──────── Supplied records ────────
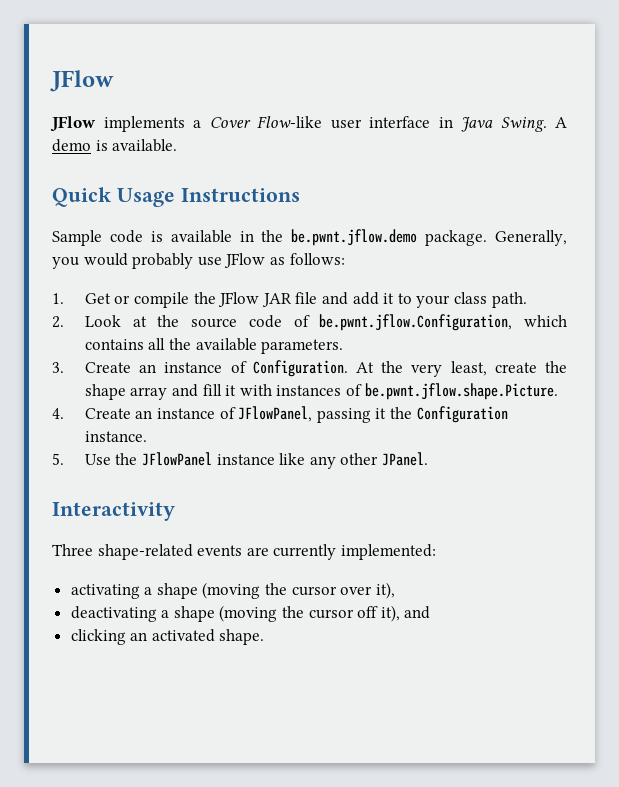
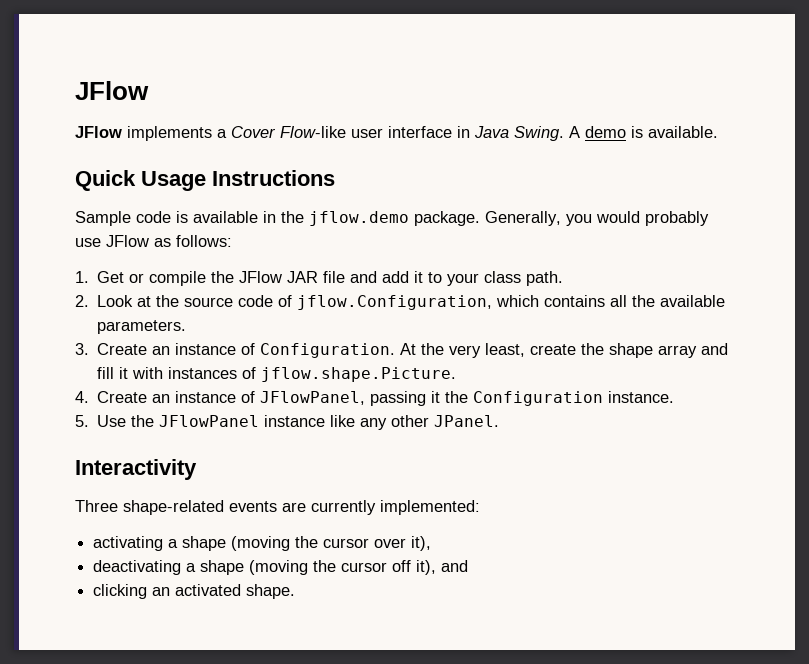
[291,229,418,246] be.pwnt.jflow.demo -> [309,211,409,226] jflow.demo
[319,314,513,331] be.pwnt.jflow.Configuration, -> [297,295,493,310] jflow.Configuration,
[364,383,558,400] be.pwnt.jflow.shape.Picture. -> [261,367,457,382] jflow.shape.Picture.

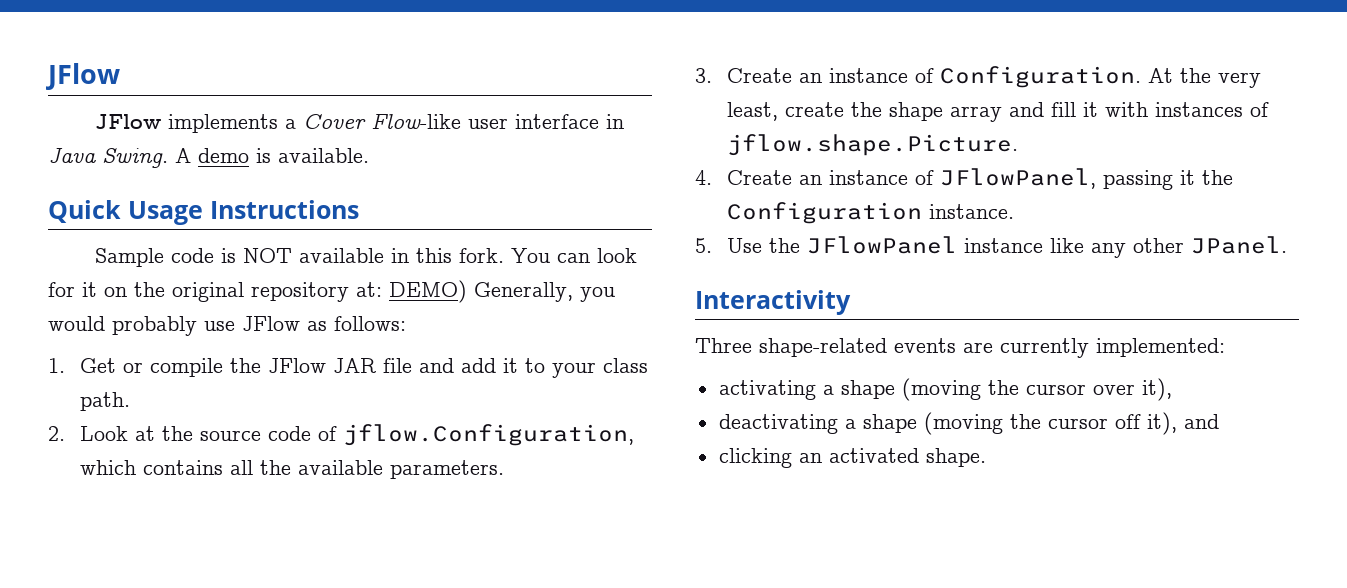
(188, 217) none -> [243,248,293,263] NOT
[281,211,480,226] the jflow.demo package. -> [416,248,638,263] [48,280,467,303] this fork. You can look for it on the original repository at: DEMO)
────────
──────── Supplied records ────────
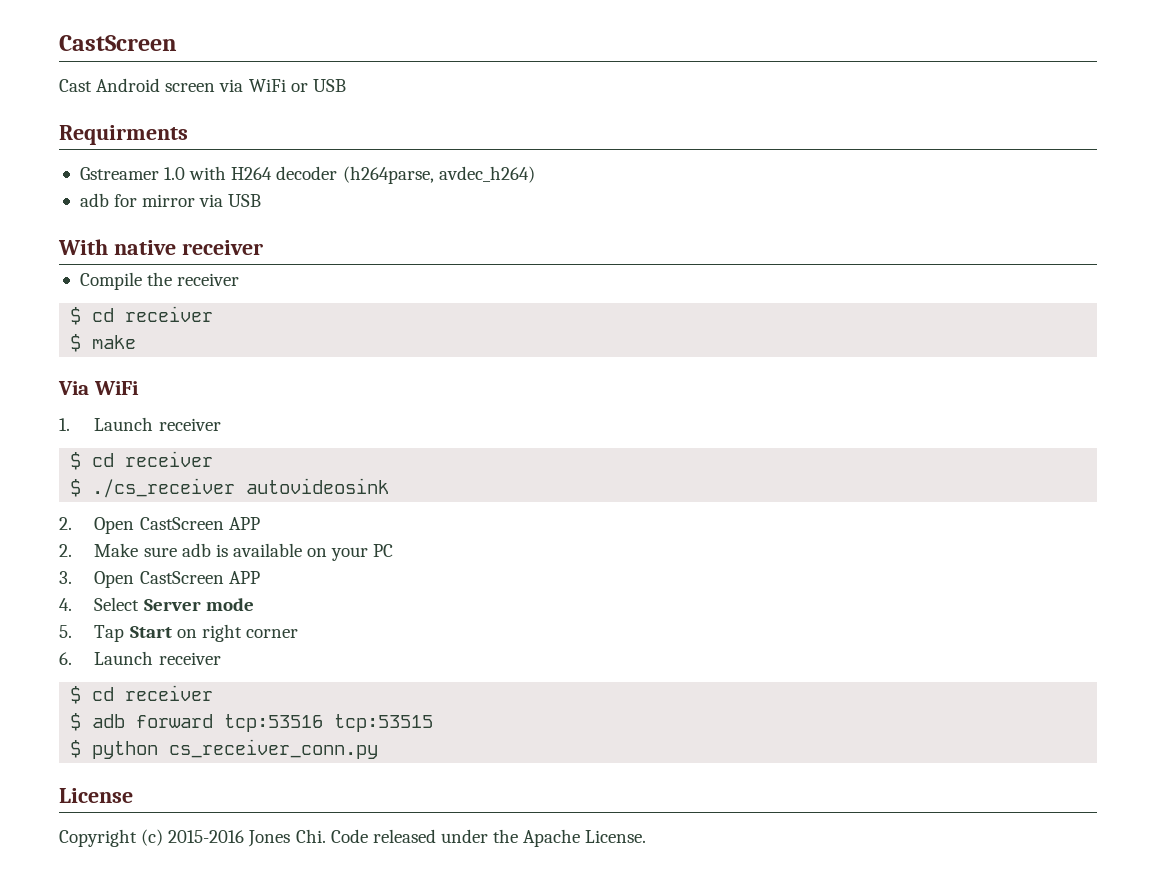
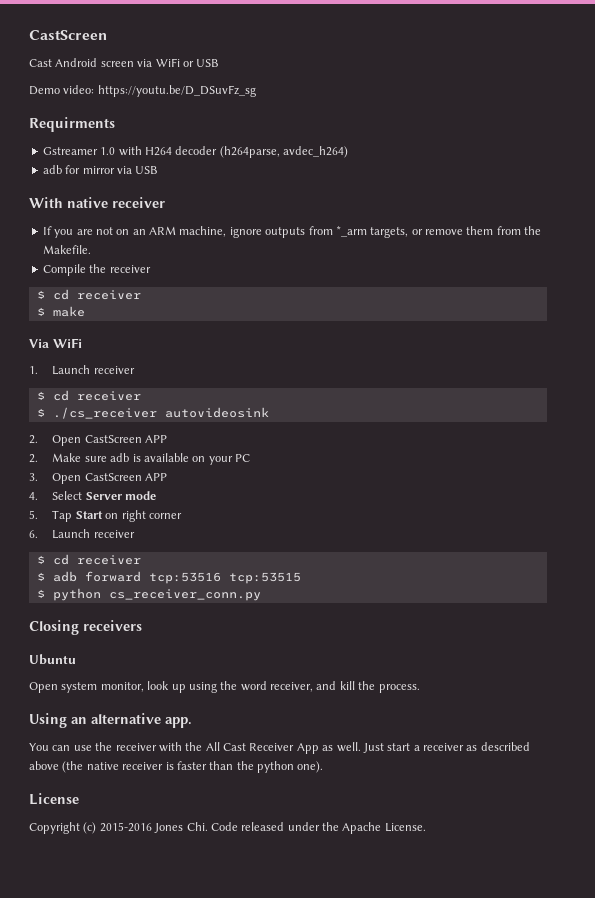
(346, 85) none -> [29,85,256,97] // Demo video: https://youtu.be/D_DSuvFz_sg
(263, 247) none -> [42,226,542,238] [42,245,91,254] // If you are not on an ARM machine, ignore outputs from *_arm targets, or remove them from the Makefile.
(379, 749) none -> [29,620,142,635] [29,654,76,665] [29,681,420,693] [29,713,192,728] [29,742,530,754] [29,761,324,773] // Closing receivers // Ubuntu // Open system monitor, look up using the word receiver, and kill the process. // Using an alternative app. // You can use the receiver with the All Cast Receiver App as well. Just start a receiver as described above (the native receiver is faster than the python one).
────────
Problem to work on: Return all lines of the material above in which "pwnt" occurs.

Result of this task:
[291,229,418,246] be.pwnt.jflow.demo -> [309,211,409,226] jflow.demo
[319,314,513,331] be.pwnt.jflow.Configuration, -> [297,295,493,310] jflow.Configuration,
[364,383,558,400] be.pwnt.jflow.shape.Picture. -> [261,367,457,382] jflow.shape.Picture.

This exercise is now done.